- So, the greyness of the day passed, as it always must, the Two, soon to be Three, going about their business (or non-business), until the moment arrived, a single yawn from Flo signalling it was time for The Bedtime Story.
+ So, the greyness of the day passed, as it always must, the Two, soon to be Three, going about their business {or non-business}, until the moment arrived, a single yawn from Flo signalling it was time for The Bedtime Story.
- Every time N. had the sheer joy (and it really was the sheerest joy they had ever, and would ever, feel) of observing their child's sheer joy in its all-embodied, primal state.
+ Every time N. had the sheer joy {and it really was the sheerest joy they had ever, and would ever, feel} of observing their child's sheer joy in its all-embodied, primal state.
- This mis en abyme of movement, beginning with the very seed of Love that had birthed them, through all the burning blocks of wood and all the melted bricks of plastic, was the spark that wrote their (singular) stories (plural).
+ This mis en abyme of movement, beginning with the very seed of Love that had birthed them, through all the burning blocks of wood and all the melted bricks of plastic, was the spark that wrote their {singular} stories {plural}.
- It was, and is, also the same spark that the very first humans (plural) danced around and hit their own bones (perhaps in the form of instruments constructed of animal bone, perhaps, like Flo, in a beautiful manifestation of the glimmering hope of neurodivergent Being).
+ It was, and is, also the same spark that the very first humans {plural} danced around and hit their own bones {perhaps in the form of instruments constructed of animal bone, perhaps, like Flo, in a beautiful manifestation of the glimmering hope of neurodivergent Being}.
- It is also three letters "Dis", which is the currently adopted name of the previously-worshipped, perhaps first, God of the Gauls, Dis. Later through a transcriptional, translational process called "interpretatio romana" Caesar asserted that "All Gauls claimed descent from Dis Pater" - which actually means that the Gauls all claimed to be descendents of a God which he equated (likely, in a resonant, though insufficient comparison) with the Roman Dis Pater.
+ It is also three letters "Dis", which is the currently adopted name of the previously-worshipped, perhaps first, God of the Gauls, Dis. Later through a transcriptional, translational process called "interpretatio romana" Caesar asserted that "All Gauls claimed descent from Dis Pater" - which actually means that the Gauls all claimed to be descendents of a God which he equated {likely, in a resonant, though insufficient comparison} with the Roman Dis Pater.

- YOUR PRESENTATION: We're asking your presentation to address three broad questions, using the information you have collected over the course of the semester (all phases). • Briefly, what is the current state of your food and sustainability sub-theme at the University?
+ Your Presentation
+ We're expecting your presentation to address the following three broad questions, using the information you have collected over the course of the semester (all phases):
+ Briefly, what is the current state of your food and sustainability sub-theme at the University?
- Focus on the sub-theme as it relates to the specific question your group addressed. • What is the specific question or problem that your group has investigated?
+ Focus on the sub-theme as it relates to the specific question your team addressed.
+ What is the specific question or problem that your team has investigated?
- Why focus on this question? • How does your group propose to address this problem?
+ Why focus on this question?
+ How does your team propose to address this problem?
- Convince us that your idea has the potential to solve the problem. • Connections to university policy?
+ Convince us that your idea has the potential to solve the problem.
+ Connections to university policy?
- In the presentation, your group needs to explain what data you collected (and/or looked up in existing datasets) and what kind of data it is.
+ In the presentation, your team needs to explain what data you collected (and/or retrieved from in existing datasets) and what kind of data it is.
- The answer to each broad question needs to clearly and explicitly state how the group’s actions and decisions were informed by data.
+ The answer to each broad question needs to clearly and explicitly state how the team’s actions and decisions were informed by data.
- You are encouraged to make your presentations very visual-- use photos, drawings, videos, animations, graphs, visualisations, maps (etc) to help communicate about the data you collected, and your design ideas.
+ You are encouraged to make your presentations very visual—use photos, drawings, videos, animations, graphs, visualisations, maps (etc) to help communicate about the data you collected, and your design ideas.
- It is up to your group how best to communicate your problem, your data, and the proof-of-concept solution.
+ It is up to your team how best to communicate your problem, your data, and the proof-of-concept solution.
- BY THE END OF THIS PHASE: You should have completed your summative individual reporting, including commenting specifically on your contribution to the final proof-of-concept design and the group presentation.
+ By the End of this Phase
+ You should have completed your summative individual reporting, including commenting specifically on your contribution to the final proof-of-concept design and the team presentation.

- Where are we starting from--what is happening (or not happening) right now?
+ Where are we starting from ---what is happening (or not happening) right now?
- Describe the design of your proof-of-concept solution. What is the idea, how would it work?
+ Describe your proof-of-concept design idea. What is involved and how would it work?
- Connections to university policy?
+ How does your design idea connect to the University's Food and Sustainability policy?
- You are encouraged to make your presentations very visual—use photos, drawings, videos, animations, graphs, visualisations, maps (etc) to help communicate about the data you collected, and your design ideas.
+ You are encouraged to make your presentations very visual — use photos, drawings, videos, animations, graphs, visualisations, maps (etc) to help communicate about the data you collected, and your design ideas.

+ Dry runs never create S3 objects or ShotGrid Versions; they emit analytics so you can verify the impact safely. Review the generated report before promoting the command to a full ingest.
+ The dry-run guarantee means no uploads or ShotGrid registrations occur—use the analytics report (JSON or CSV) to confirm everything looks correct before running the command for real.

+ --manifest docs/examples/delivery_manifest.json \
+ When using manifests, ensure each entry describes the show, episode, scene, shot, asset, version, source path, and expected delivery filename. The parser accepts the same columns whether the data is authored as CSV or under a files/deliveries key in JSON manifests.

====

Return, with nothing added or dropped, the line containing "--manifest docs/examples/delivery_manifest.json \" and every line after it to the end of the listing above.

Reply:
+ --manifest docs/examples/delivery_manifest.json \
+ When using manifests, ensure each entry describes the show, episode, scene, shot, asset, version, source path, and expected delivery filename. The parser accepts the same columns whether the data is authored as CSV or under a files/deliveries key in JSON manifests.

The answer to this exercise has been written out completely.